Lead Cloud Penetration Tester

Dark Wolf Solutions is actively seeking an experienced Lead Cloud Penetration Tester to join our innovative team. This individual will play a critical role in assessing and enhancing the security of various products, including hardware, software, and embedded systems. This role demands a deep understanding of penetration testing methodologies and advanced exploit development, focusing on identifying and mitigating vulnerabilities across a wide range of technologies. As a Senior Product and Hardware Security Penetration Tester, you will have the chance to work on cutting-edge technologies and contribute to the enhancement of security across a wide range of products. If you possess a strong background in penetration testing and a passion for cybersecurity, we encourage you to apply for this pivotal role.

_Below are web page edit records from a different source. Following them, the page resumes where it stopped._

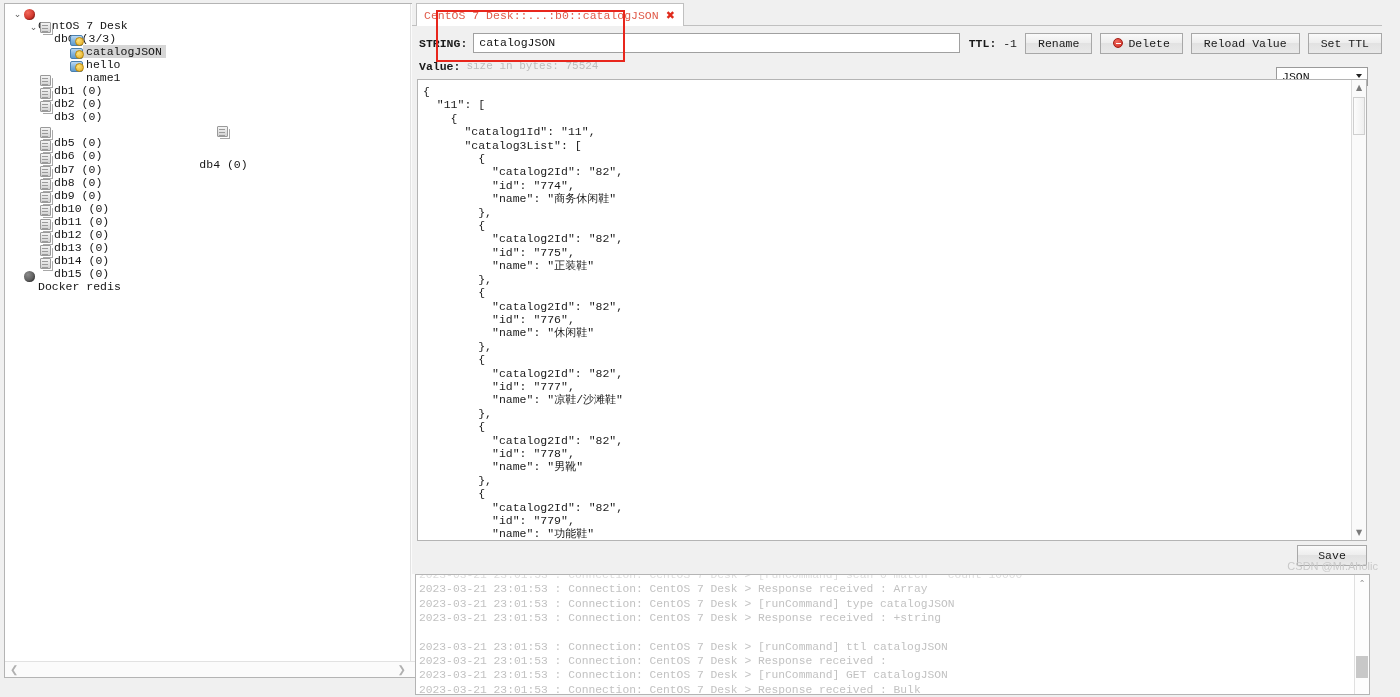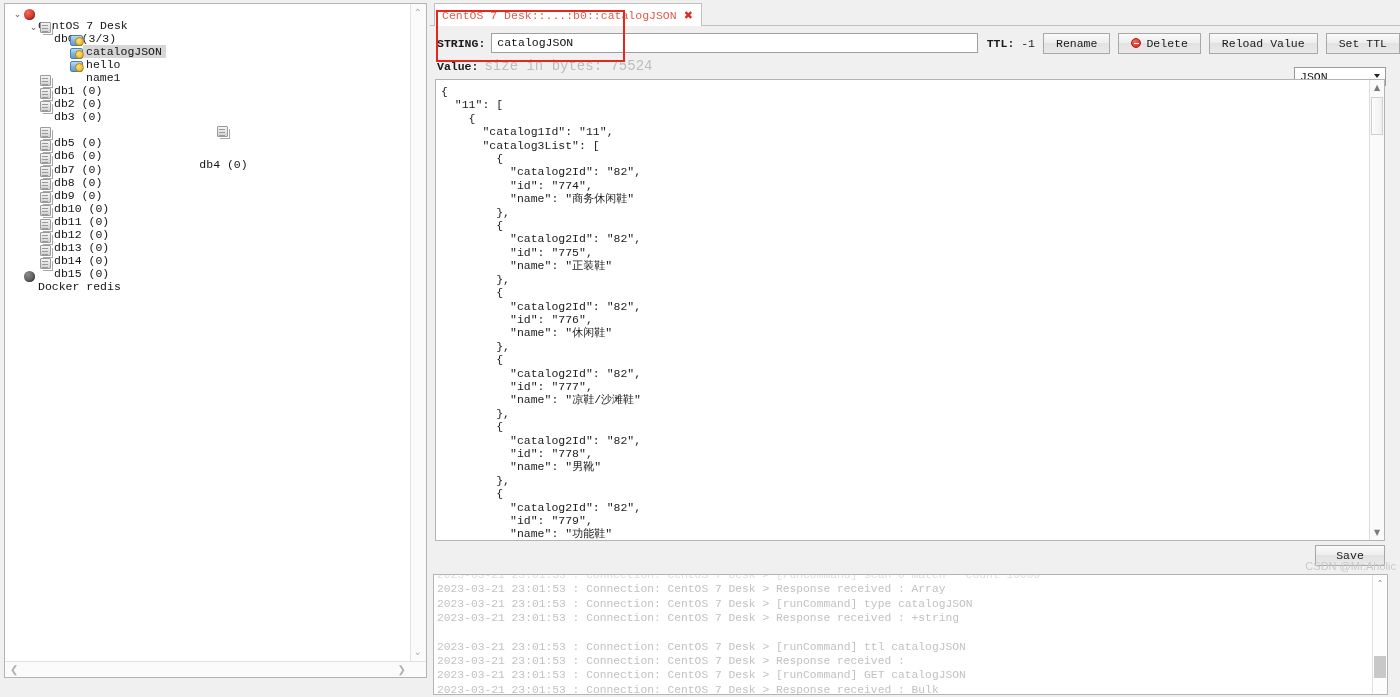--- a/index.html
+++ b/index.html
@@ -120,21 +120,21 @@
     color: #b0b0b0;
     font-family: "DejaVu Sans", sans-serif;
     font-size: 10px;
     line-height: 1;
     user-select: none;
   }
 
   
   #right-panel {
     position: absolute;
-    left: 430px; top: 0;
+    left: 412px; top: 0;
     width: 970px; height: 574px;
     background: #f0f0f0;
   }
 
   
   #tab-bar {
     position: absolute;
     left: 0; top: 0;
     width: 970px; height: 26px;
     background: #f0f0f0;
@@ -249,21 +249,21 @@
   #value-label {
     margin-left: 7px;
     font-family: "Liberation Mono", monospace;
     font-size: 11.5px;
     font-weight: bold;
     color: #1a1a1a;
   }
   #value-size {
     margin-left: 6px;
     font-family: "Liberation Mono", monospace;
-    font-size: 14px;
+    font-size: 11px;
     color: #bdbdbd;
   }
   #view-as-wrap {
     position: absolute;
     right: 14px; top: 0;
     display: flex; align-items: center;
   }
   #view-as-label {
     font-family: Liberation Sans, sans-serif;
     font-size: 17px;

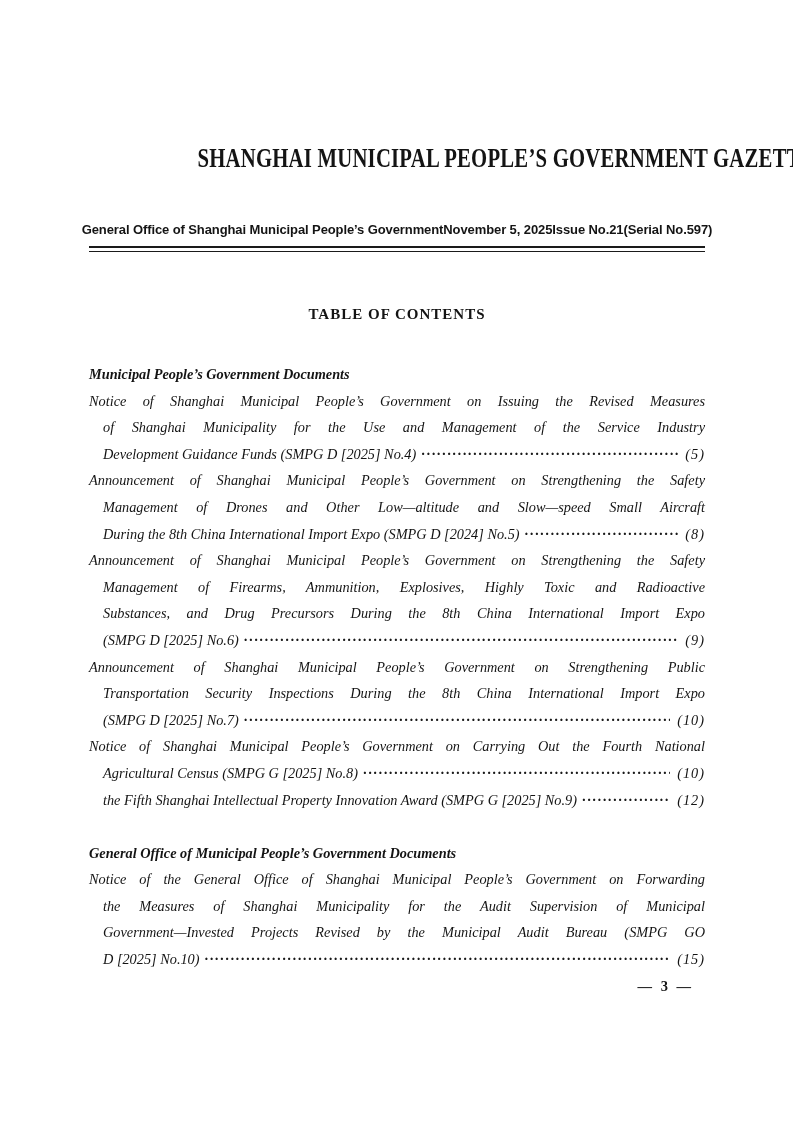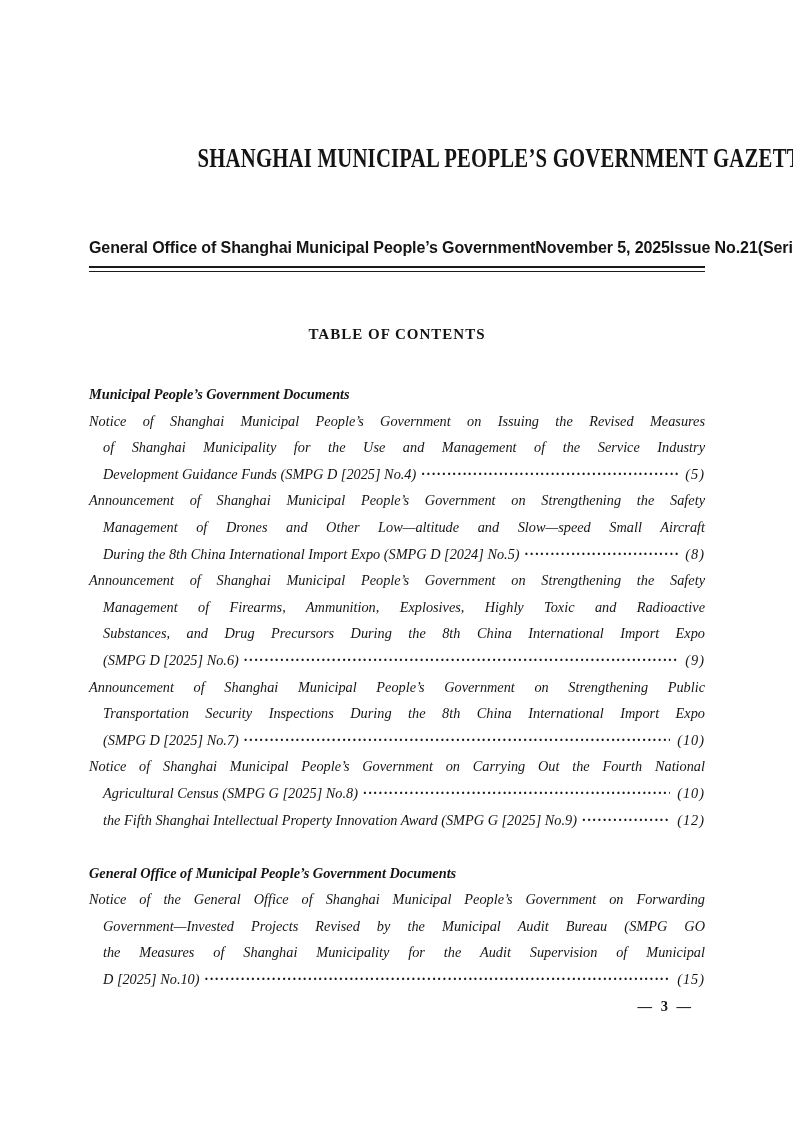--- a/index.html
+++ b/index.html
@@ -22,27 +22,27 @@
     font-size:28px;
     line-height:30px;
     letter-spacing:0.3px;
   }
   .gazette-title .squeeze{
     display:inline-block;
     transform:scaleX(0.74);
     transform-origin:50% 50%;
   }
   .publisher-row{
-    margin-top:66px;
+    margin-top:49px;
     display:flex;
-    justify-content:space-between;
+    justify-content:center;
     align-items:baseline;
     font-family:"Liberation Sans", sans-serif;
     font-weight:700;
-    font-size:16px;
+    font-size:13px;
     letter-spacing:-0.1px;
     white-space:nowrap;
   }
   .double-rule{
     margin-top:9px;
     height:3px;
     border-top:2.5px solid #1a1a1a;
     border-bottom:1.2px solid #1a1a1a;
   }
   .toc-title{
@@ -163,22 +163,22 @@
           <span class="dots"></span>
           <span class="pg">(10)</span>
         </div>
         <div class="toc-line indent leader-row">
           <span class="lt">the Fifth Shanghai Intellectual Property Innovation Award (SMPG G [2025] No.9)</span>
           <span class="dots"></span>
           <span class="pg">(12)</span>
         </div>
         <div class="sec-heading">General Office of Municipal People’s Government Documents</div>
         <div class="toc-line">Notice of the General Office of Shanghai Municipal People’s Government on Forwarding</div>
+        <div class="toc-line indent">the Measures of Shanghai Municipality for the Audit Supervision of Municipal</div>
         <div class="toc-line indent">Government—Invested Projects Revised by the Municipal Audit Bureau (SMPG GO</div>
-        <div class="toc-line indent">the Measures of Shanghai Municipality for the Audit Supervision of Municipal</div>
         <div class="toc-line indent leader-row">
           <span class="lt">D [2025] No.10)</span>
           <span class="dots"></span>
           <span class="pg">(15)</span>
         </div>
       </div>
 
     <div class="footer-pagenum">— 3 —</div>
 
   </div>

This position is set to be supported in a hybrid work environment out of Colorado Springs, CO. Key responsibilities include, but are not limited to: 

Duties/Responsibilities:

• Conducting comprehensive penetration testing on hardware, software, and network components.
• Performing advanced vulnerability scanning and assessments on all components.
• Performing a Cybersecurity evaluation of the product under test to identify vulnerabilities that would negatively impact the Confidentiality, Integrity, or Availability of system data or functionality.
• Opining on the impact and level of effort required to exploit the identified vulnerabilities as well as provide information on a high-level remediation strategy.
• Testing more complex technologies and guiding junior testers through more advanced testing scenarios.
• Articulating higher-order impacts of identified vulnerabilities.
• Informing the client in writing and verbally of how the identified vulnerabilities can be chained together to create a cyber “kill-chain”.
• Ensuring quality control on all artifacts generated during the penetration testing process.
• Analyzing software, firmware, hardware, and/or RF components within the system.
• Developing and executing exploits and proof-of-concept (PoC) attacks to demonstrate the impact of identified vulnerabilities.
• Analyzing and reverse engineering firmware and embedded systems to identify security weaknesses.
• Testing and assessing the security of secure boot processes and Trusted Execution Environments (TEE).
• Conducting web application security assessments, focusing on OWASP Top Ten vulnerabilities and API security testing.
• Performing manual verification of vulnerabilities, assessing their risk and exploitability.
• Engaging in wireless and RF security testing, including penetration testing on Wi-Fi, Bluetooth, and Zigbee networks.
• Utilizing Software Defined Radio (SDR) for protocol reverse engineering and testing.
• Reporting detailed findings and providing actionable recommendations for remediation to enhance product security.

Required Qualifications:

• 3+ years’ experience in penetration testing and vulnerability assessment.
• Proficiency in firmware analysis, reverse engineering, and binary exploitation.
• Experience in web application security testing and API security assessments.
• Hands-on experience with wireless and RF security testing.
• Advanced knowledge of Software Defined Radio (SDR) and protocol reverse engineering.
• US Citizenship and clearable at a minimum of the Secret Level

Desired Qualifications:

• Bachelor’s degree in Cybersecurity, Information Technology, or a related field.
• Proven ability to develop and execute complex exploits and PoC attacks.
• Strong analytical skills and experience in firmware and embedded systems testing.
• Effective communication skills, with the ability to present findings and recommendations clearly.
• Certifications such as OSCP, PNPT, GPEN or similar are highly desirable.

This position is located in Colorado Springs, CO. The salary range for this position is $150,000.00 - $165,000.00 commensurate on experience and technical skillset. 

We are proud to be an EEO/AA employer Minorities/Women/Veterans/Disabled and other protected categories.